Within that context is also the university’s desire to become a top-50 research institution in terms of funding from the National Institutes of Health, an ambition endorsed by Gov. Nathan Deal in January.
To go from about 70th in NIH funding to the top 50 means increasing from about $63 million to at least $80 million. It will also mean doubling the research space and hiring an additional 100-150 scientists, all of which means raising more money. The university has not really tapped the support Azziz said is out there locally and statewide.
“It is true that many philanthropists and would-be philanthropists in Augusta yet are still waiting on the sidelines to see if this is really a match that will be won (by GHSU),” Azziz said.
The university will soon reveal its ambitious Transformation 2020 plan, which encompasses its strategic priorities, such as expanding research and increasing diversity.
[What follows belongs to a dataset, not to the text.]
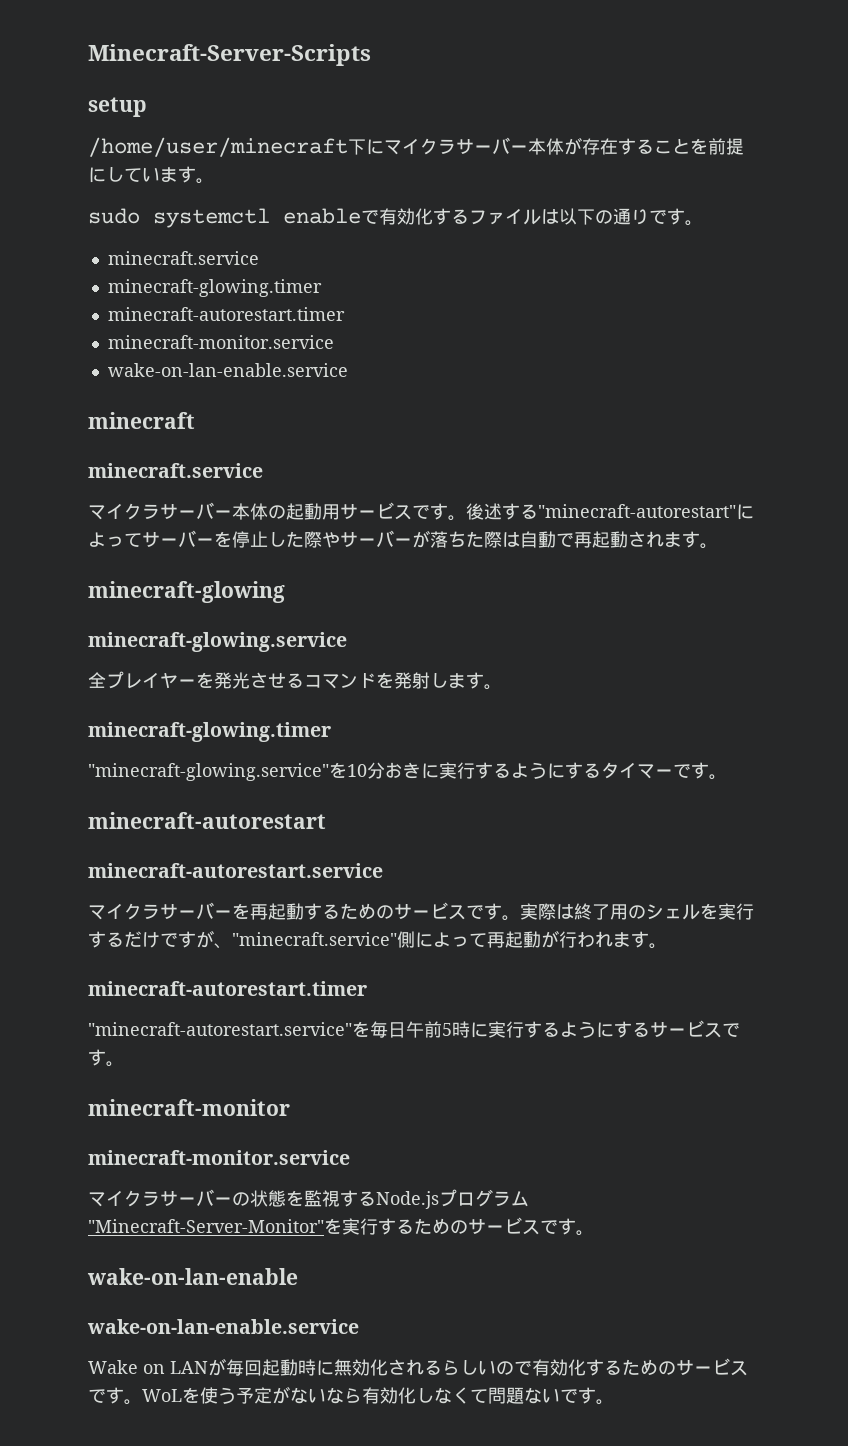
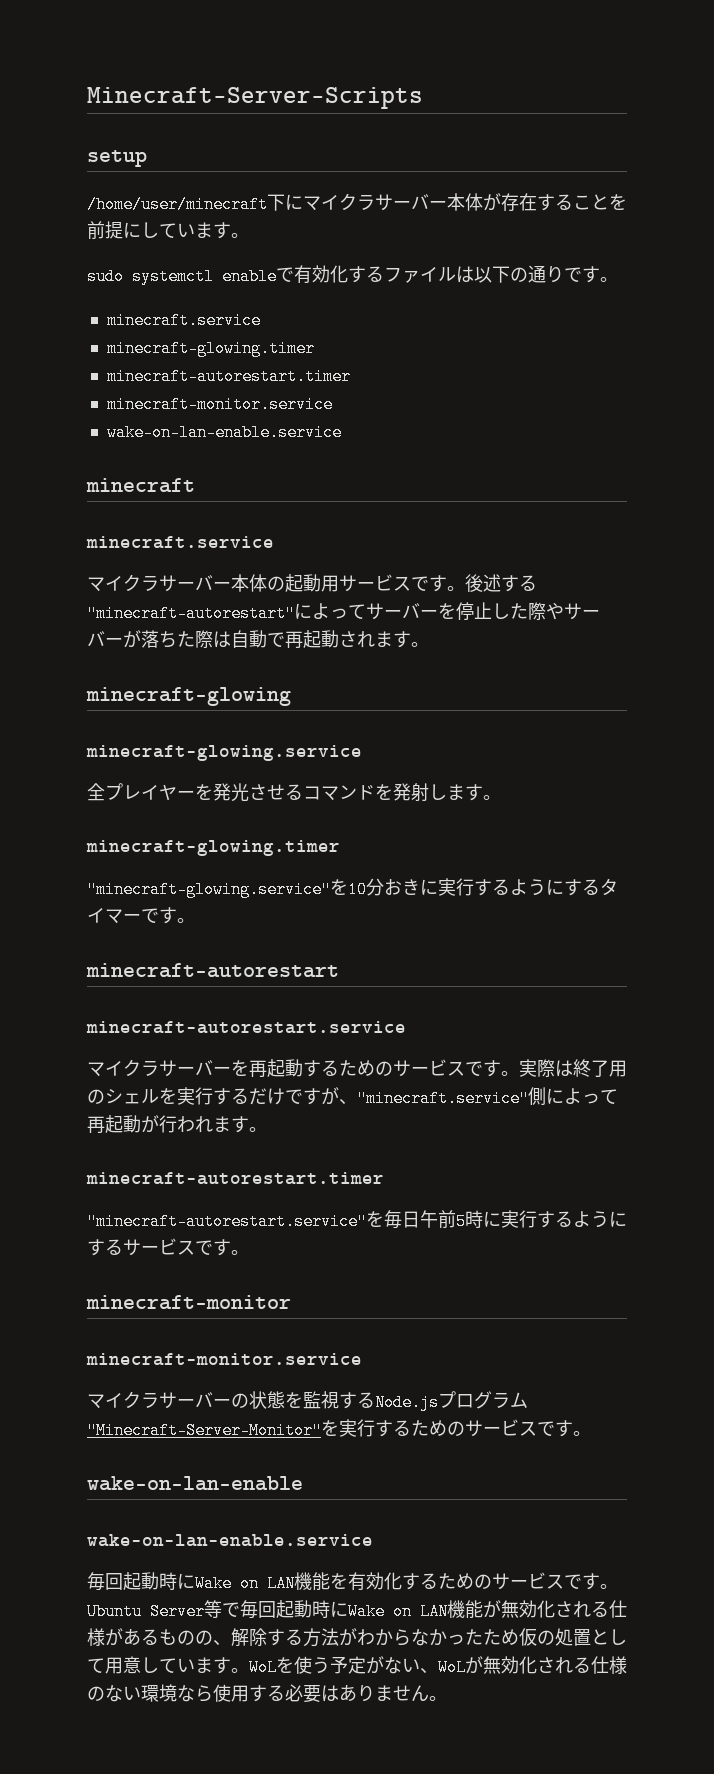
[88,1358,532,1376] Wake on LANが毎回起動時に無効化されるらしいので -> [87,1572,348,1592] 毎回起動時にWake on LAN機能を
(142, 1402) none -> [87,1600,627,1620] [87,1628,627,1647] [87,1656,249,1674] Ubuntu Server等で毎回起動時にWake on LAN機能が無効化される仕様があるものの、解除する方法がわからなかったため仮の処置として用意しています。
[326,1387,596,1404] なら有効化しなくて問題ないです -> [420,1656,627,1676] [87,1684,429,1703] 、WoLが無効化される仕様のない環境なら使用する必要はありません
As part of that, the university will look to use its debt-financing ability to stoke “public/private capital ventures for research, clinical, and academic facilities,” according to a preliminary draft of the plan.
Deal also spoke about the university’s ambition to become the state’s second National Cancer Institute-designated Cancer Center, besides Emory University’s Winship Cancer Center. Pursuing that goal will help fulfill the strategic plan and push the university toward top-50 status, Azziz said.
“To become an NCI-designated Cancer Center, that designation primarily circles around the amount of innovative and cutting-edge research and researchers that you have,” he said. “As you bring in high-quality researchers who really are the world’s experts on particular topics, your ability to offer clinical care, particularly around that group of diseases and disorders, actually increases as well. (It) also elevates the quality of the care given and elevates the kind of education you’re providing because now, you truly have the world’s experts, the professors there.”
In the past year or so, the university and its foundation have created some controversy, first with an idea to close part of Laney-Walker Boulevard to create a pedestrian mall to make it safer for students to cross, and then with the foundation’s objection to a proposed plan using nearby city property to create a downtown Walmart. Azziz said the lesson from that might be the need for “vigorous dialogues.”
It also means sometimes pushing the community to stop focusing just on the past.
Azziz says the community’s and the university’s fates are intertwined.
“At the end of the day, the university does have a significant interest in making sure the city does better,” he said. “Why? It isn’t as altruistic as you may think. It simply has to do with the fact that a city that does better can support the university better in turn.”
The university is looking at potential new student housing downtown, for instance, and supports the revitalization of the Laney-Walker neighborhood. Azziz finds it odd that the university has been left out of some discussions that affect the institution, and that many planners don’t work together, but he hopes that is changing.
“To be fair, in the last year, 12 months, that I’ve been here, I’ve been hearing more and more people say to us, ‘Let’s find these solutions,’ ” Azziz said. “‘It doesn’t matter who takes credit. Let’s get this done.’ I think that you’ll be seeing a sea of change in that regard. I’m actually very excited about it.”